Interpretive Summary: Commercial peach production depends on many cultivars of different chill requirements and harvest seasons and cooperation of favorable weather conditions. The chilling requirements must be satisfied during winter dormancy to ensure timely bud break in spring and maximize potential yield for harvest. In this report, we analyzed some century-long peach chill, yield, and farm value datasets from GA and/or the U.S. and revealed the trends and relationships among those factors, as they relate to breeding prospects for peaches. Chill hours at Byron, GA, varied greatly year by year, but the averages of every three, five, and ten years all showed a declining trend. The declines in January and February contributed most to the declining annual chill hours. Peach production yields both in GA and the U.S. changed from year to year and also steadily declined over the past century. However, both farm values increased steadily over time, suggesting that increasing prices might sustain similar market values and profits with smaller yields. Improvement of genetic traits with resilience to unfavorable weather conditions is likely among the priorities to minimize the negative impact on peach yield.
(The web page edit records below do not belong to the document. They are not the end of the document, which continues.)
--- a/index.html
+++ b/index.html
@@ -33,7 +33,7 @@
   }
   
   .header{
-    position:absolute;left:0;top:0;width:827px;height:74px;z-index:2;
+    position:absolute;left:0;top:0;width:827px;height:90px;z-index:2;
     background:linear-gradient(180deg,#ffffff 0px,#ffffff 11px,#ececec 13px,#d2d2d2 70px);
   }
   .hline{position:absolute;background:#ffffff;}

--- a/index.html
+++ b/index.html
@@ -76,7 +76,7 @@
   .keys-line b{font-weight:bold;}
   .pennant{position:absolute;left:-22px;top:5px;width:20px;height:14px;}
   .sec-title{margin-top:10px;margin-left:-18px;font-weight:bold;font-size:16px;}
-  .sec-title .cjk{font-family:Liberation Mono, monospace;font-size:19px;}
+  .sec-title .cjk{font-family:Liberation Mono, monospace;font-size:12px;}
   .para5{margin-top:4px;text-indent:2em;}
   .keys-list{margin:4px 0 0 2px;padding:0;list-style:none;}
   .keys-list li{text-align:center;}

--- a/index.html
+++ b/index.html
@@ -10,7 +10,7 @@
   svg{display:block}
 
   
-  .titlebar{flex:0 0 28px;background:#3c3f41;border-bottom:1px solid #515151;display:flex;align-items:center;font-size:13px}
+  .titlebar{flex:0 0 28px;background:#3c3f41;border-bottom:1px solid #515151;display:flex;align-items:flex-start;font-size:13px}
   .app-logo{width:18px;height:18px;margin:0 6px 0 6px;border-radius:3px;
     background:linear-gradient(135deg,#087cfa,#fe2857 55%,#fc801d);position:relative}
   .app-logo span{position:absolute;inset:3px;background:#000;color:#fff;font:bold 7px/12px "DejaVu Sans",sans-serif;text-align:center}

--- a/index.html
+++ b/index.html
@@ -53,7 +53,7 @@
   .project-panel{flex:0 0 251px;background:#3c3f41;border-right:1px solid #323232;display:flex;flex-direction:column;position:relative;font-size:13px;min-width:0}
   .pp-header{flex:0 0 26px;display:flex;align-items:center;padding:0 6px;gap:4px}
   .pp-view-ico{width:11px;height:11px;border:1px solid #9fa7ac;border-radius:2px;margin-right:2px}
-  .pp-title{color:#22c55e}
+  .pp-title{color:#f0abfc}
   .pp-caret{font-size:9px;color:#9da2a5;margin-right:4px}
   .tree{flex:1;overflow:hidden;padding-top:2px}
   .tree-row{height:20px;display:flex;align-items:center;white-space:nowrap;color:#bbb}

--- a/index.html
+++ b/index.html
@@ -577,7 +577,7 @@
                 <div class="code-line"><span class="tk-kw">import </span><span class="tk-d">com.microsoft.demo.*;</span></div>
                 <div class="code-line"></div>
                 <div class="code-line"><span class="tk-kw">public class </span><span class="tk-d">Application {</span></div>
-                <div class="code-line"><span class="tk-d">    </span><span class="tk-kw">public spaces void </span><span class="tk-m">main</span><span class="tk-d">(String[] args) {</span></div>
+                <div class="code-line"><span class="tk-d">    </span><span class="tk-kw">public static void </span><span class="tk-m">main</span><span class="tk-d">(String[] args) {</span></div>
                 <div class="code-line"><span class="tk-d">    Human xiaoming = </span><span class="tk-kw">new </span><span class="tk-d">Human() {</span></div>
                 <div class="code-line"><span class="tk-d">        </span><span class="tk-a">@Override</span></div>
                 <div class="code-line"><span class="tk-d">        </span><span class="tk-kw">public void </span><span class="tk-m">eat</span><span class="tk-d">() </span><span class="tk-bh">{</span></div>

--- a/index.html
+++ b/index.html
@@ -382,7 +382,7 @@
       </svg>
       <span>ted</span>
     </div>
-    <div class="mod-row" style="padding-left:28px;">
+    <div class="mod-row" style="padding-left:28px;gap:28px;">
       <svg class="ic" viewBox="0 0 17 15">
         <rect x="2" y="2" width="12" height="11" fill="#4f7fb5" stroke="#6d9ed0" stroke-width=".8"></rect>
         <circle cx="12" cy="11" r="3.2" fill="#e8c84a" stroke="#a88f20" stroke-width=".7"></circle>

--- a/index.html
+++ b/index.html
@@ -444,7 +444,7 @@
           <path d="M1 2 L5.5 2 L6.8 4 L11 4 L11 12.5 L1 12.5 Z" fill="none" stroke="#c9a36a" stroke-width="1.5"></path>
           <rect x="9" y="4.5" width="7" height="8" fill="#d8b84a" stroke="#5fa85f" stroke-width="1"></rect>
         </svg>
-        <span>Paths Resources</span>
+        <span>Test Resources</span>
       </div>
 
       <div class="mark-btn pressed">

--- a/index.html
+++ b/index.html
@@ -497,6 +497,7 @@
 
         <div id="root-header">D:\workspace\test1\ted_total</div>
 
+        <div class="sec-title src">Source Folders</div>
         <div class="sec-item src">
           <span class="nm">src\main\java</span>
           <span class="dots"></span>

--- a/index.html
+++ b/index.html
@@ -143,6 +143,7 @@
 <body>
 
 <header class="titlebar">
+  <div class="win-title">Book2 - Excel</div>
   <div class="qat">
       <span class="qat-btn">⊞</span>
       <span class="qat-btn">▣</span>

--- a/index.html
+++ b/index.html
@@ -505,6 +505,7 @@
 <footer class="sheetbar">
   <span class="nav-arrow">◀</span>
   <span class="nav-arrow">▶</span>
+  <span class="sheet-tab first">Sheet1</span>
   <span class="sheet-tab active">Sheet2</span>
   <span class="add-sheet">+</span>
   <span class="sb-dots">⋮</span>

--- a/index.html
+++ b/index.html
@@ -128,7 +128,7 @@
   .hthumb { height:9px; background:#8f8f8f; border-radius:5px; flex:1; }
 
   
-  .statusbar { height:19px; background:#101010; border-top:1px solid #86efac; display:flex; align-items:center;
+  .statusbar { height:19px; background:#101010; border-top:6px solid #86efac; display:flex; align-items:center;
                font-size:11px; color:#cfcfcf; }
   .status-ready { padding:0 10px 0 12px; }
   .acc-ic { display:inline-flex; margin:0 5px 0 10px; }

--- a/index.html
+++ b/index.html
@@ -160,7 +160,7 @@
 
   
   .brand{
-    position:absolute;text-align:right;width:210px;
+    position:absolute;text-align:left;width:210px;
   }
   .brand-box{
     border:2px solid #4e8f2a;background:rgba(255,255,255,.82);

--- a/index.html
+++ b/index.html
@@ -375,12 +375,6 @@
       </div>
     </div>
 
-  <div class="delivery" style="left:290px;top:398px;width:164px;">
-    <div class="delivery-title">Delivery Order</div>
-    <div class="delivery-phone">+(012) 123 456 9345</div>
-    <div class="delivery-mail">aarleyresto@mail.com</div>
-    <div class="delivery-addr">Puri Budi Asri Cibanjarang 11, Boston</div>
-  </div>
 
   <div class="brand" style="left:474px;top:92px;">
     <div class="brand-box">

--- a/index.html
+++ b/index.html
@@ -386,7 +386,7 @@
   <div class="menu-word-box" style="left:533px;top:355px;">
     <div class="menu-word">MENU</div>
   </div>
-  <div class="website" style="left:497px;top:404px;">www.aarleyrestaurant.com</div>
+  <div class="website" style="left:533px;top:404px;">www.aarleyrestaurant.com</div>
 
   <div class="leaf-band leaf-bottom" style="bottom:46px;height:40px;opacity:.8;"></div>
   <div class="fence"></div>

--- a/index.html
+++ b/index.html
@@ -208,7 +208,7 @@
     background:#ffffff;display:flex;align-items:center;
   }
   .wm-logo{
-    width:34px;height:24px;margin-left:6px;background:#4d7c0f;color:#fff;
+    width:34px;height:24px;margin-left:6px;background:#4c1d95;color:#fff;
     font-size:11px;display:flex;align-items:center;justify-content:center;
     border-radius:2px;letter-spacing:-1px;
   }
Technical Abstract: Peach (Prunus persica) production is complicated. Seasonal yield depends on the performance of a sequence of many cultivars with the cooperation of favorable climatic conditions. Peach chilling requirements, in terms of cumulative chill hours, must be satisfied during winter dormancy to ensure timely bud break and maximize potential yield. In this report, some century-long peach chill, yield, and other production datasets from Byron, GA and the U.S. were analyzed to show the trends and relationships among those factors, as they relate to breeding prospects for peaches. Chill hours at Byron, GA, varied greatly year by year, but the averages of every three, five, and ten years all showed a declining trend. Viewed by months, the smallest to largest declining slopes in turn were October, November, December, January, and February, suggesting declines in the last two months contributed most to the declining annual chill hours. Annual chill hours over the last century approximated a normal distribution using 100-hour bands ranging between 500 and 1700 chill hours, with a mean of 1044. Years with chill hours below 700, 700-899, 900-1299, 1300-1499, and above 1500 accounted for 3.2%, 21.3%, 62.3%, 9.8%, and 3.2% of the total years, respectively. It appeared that chill hours in the higher ranges occurred more in the earlier 5 decades (average 1087 hours) than the more recent 5 decades (959). Peach production yields both in GA and the U.S. changed from year to year and also steadily declined over the past century. The significantly lowest yields occurred mostly in years with spring freeze and/or chill inadequacy. However, both farm values and price per ton increased steadily over time, suggesting that increasing prices might sustain similar market values and profits with smaller yields. The potential use of the data and results in determining future peach cultivar breeding objectives was discussed. Improvement of genetic traits with resilience to unfavorable weather conditions is likely among the priorities to offset or minimize the negative impact on peach yield.